[Edit difference data]
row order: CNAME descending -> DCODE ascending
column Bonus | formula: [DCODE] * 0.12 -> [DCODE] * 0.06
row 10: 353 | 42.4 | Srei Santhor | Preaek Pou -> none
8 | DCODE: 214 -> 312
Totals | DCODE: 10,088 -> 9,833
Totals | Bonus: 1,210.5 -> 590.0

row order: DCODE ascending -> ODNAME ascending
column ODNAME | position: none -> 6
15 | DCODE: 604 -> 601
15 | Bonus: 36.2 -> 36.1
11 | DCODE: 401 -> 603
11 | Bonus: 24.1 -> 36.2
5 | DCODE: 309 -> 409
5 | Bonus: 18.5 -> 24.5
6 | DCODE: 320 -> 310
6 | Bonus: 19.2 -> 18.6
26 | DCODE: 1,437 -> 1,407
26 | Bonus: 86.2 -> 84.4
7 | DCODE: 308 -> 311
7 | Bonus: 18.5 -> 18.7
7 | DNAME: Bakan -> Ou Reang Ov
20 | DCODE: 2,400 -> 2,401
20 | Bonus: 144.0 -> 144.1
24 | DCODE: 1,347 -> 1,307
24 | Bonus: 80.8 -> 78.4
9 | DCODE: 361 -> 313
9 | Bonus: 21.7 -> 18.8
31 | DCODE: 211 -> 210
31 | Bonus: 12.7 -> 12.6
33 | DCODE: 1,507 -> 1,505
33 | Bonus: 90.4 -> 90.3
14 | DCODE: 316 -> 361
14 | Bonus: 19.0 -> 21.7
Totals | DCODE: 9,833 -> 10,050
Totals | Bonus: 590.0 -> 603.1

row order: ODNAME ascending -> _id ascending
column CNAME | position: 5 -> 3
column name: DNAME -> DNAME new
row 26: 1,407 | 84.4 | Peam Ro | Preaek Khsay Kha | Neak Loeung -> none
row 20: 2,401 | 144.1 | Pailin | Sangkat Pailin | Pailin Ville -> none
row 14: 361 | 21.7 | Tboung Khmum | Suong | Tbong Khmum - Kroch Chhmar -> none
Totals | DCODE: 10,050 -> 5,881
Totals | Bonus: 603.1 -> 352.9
---
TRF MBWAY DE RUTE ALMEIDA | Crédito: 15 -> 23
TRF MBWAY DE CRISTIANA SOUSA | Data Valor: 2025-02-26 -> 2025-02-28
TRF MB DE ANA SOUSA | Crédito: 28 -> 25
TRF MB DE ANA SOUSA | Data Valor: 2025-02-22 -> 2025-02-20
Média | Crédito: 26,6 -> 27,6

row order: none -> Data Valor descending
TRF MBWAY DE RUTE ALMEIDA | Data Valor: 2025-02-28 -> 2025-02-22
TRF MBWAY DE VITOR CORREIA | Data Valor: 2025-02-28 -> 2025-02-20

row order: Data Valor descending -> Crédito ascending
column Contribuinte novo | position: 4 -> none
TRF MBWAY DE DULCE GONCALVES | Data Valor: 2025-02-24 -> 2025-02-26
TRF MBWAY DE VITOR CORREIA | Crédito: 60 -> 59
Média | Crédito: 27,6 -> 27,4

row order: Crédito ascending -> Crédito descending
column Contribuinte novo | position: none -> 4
==
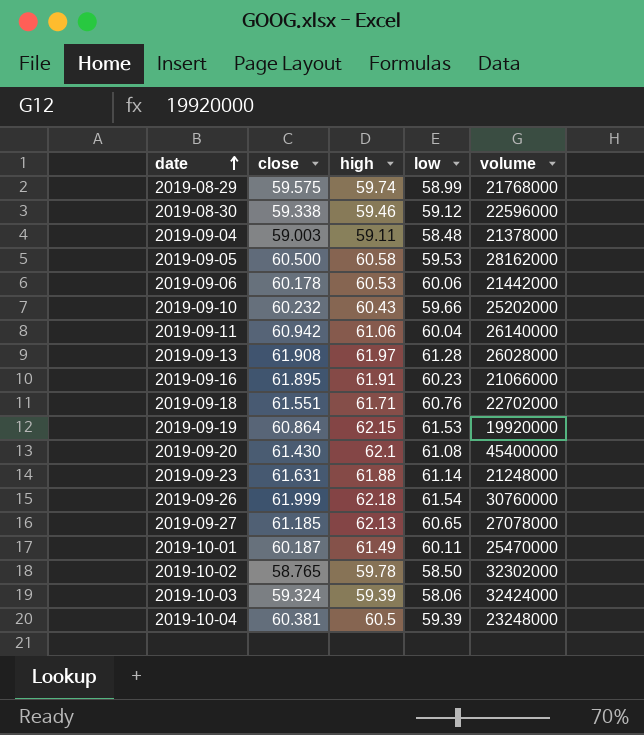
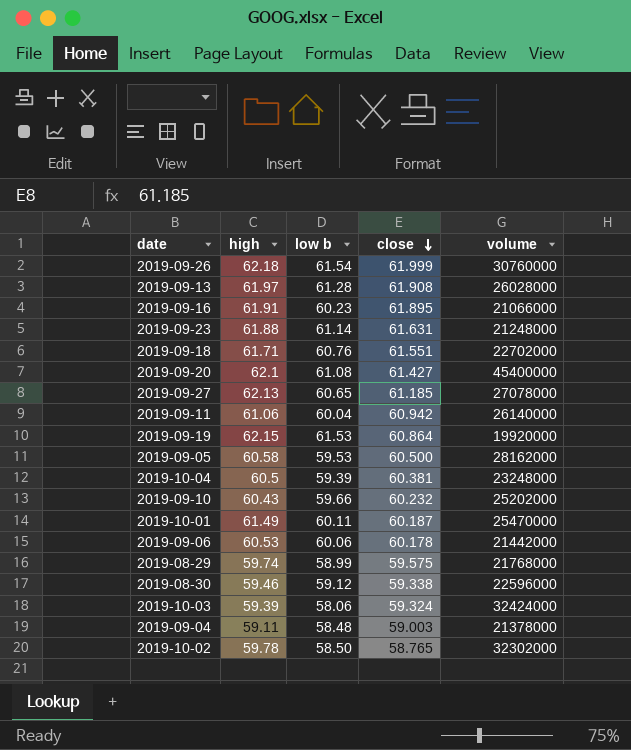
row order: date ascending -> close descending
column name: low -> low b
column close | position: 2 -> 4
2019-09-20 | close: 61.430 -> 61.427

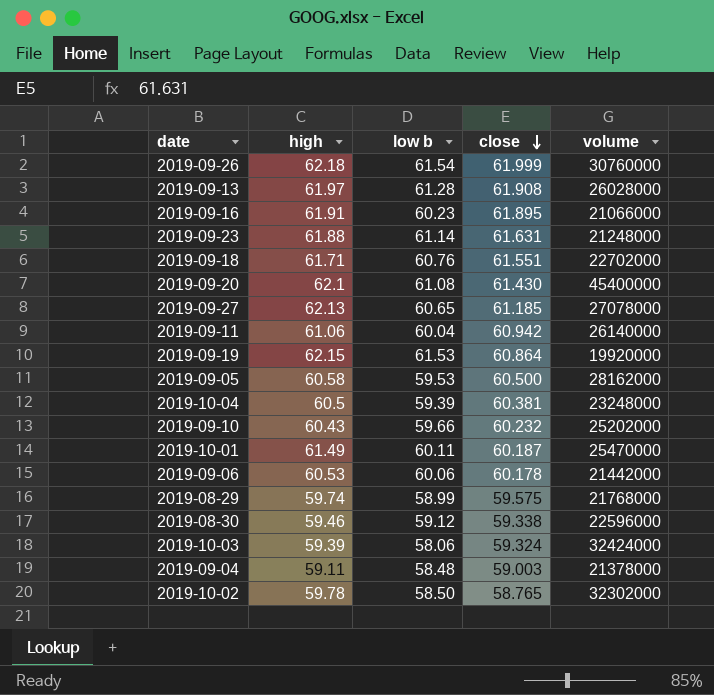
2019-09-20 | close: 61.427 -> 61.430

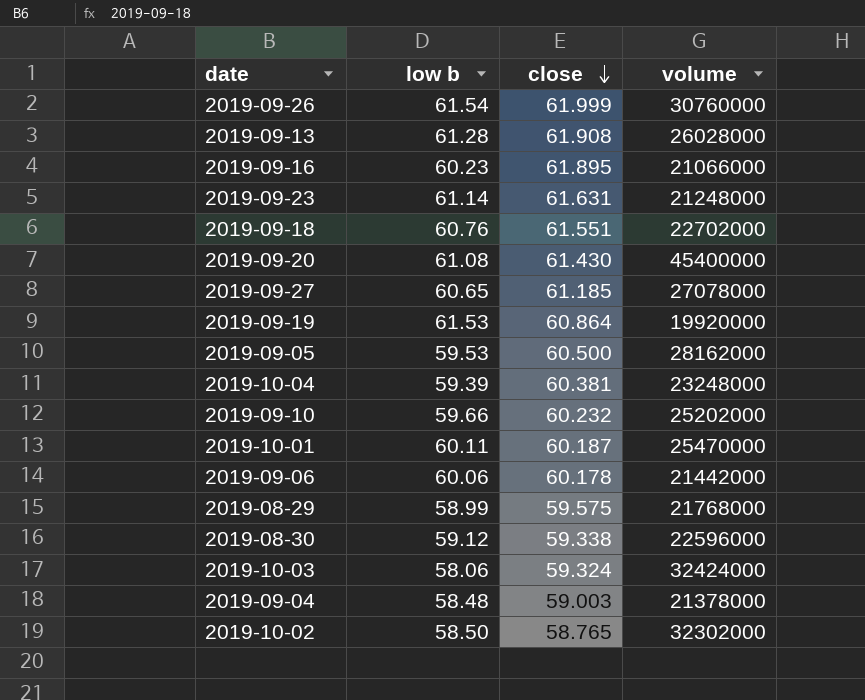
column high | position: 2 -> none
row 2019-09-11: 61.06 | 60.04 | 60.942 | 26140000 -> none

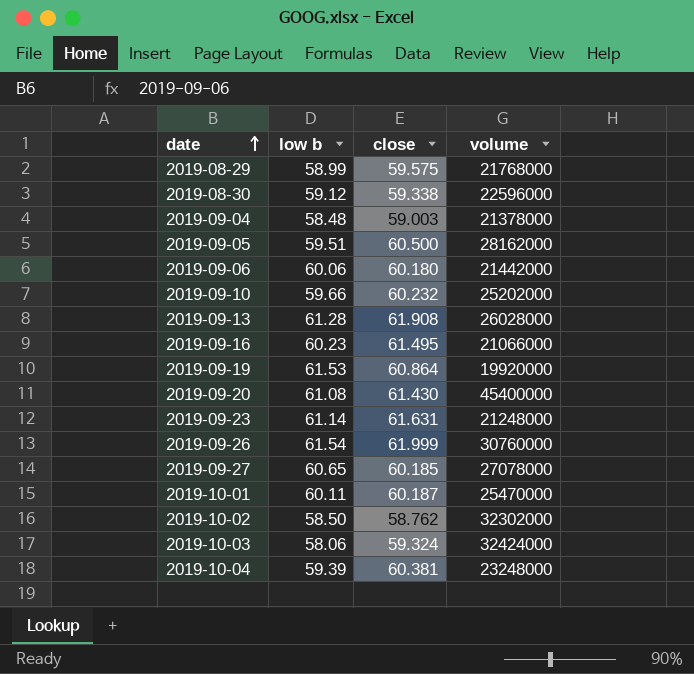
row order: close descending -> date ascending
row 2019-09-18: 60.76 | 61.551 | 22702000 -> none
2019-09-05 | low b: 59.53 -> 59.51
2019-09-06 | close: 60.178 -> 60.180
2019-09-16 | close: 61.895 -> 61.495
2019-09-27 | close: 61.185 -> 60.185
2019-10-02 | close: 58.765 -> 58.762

» WORK INSTRUCTION: Search the records above for "date". Copy each line where it is found.

» OUTPUT FOR THIS EXERCISE:
row order: date ascending -> close descending
row order: close descending -> date ascending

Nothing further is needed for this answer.